**Information provided:**
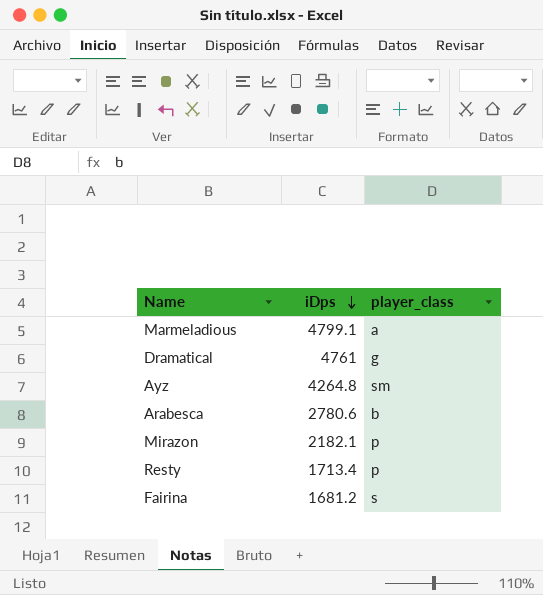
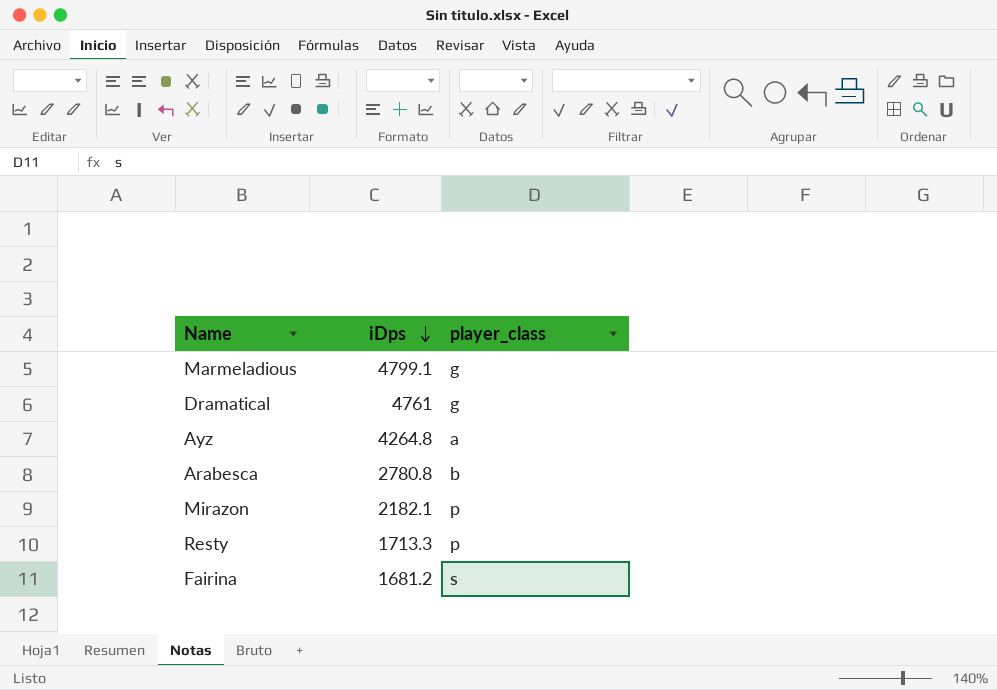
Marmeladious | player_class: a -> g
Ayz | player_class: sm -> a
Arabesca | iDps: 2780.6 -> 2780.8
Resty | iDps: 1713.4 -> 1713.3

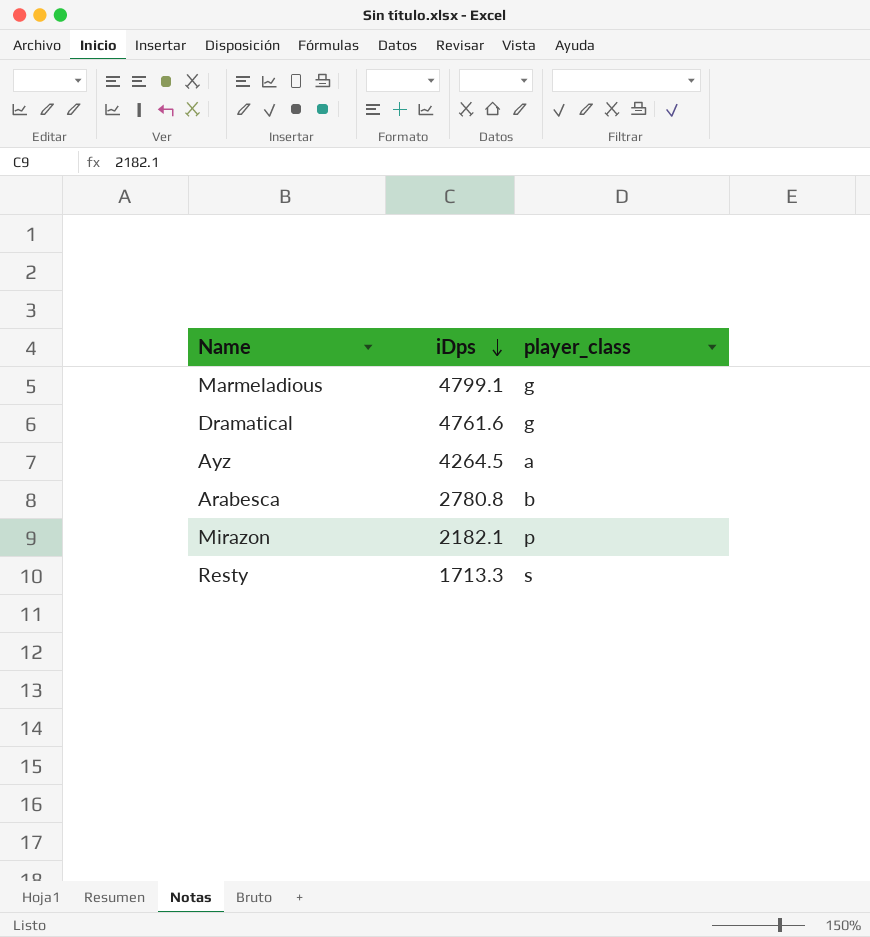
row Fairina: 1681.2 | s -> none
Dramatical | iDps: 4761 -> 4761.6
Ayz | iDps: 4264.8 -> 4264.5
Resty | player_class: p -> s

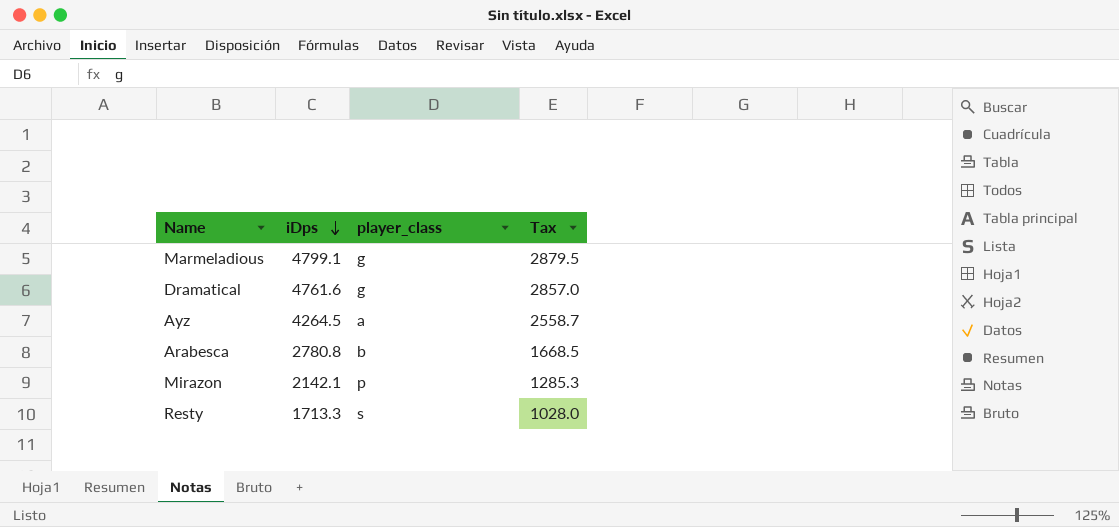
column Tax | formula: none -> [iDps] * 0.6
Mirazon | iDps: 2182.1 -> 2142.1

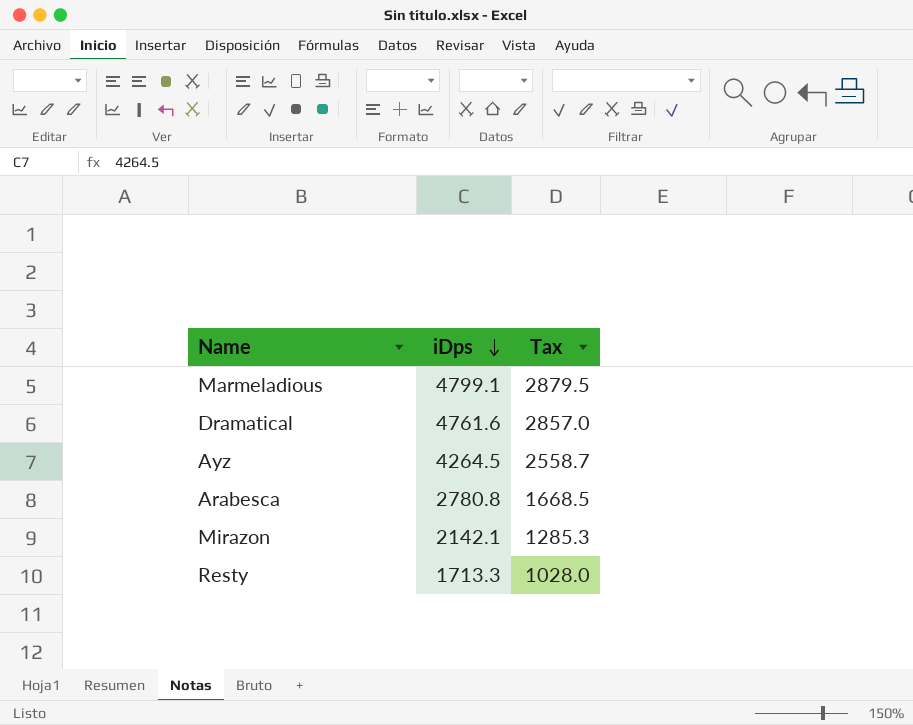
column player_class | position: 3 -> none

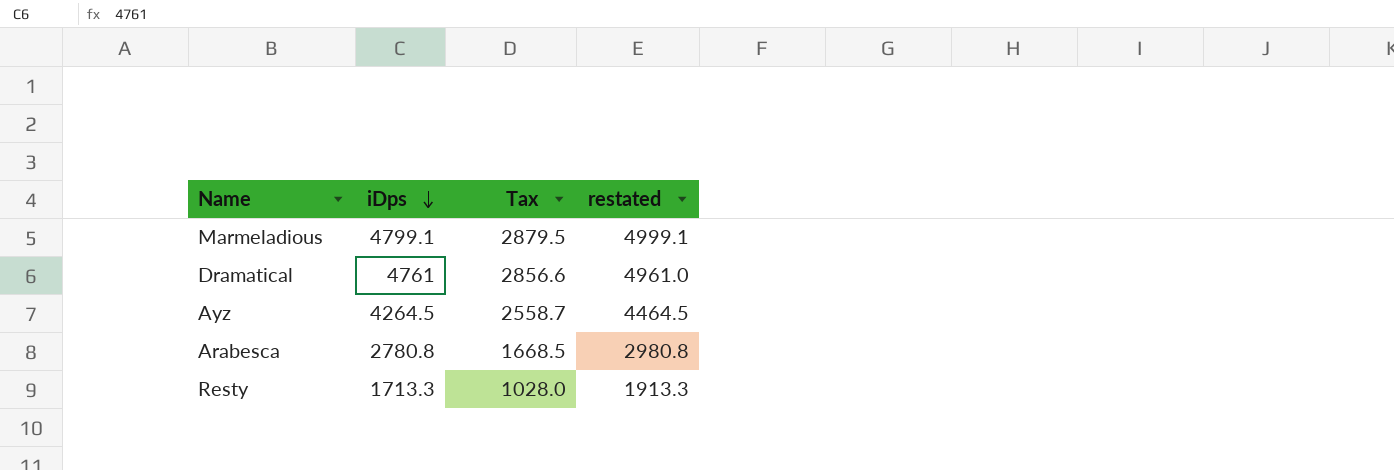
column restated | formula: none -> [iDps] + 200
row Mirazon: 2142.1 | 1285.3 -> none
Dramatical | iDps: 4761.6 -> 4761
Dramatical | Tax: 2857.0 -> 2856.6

**The task:**
Return exactly the lines above, from the one with "Ayz | player_class: sm -> a" up to and including the one with "Mirazon | iDps: 2182.1 -> 2142.1", and include no pictures.

**Exercise answer:**
Ayz | player_class: sm -> a
Arabesca | iDps: 2780.6 -> 2780.8
Resty | iDps: 1713.4 -> 1713.3

row Fairina: 1681.2 | s -> none
Dramatical | iDps: 4761 -> 4761.6
Ayz | iDps: 4264.8 -> 4264.5
Resty | player_class: p -> s

column Tax | formula: none -> [iDps] * 0.6
Mirazon | iDps: 2182.1 -> 2142.1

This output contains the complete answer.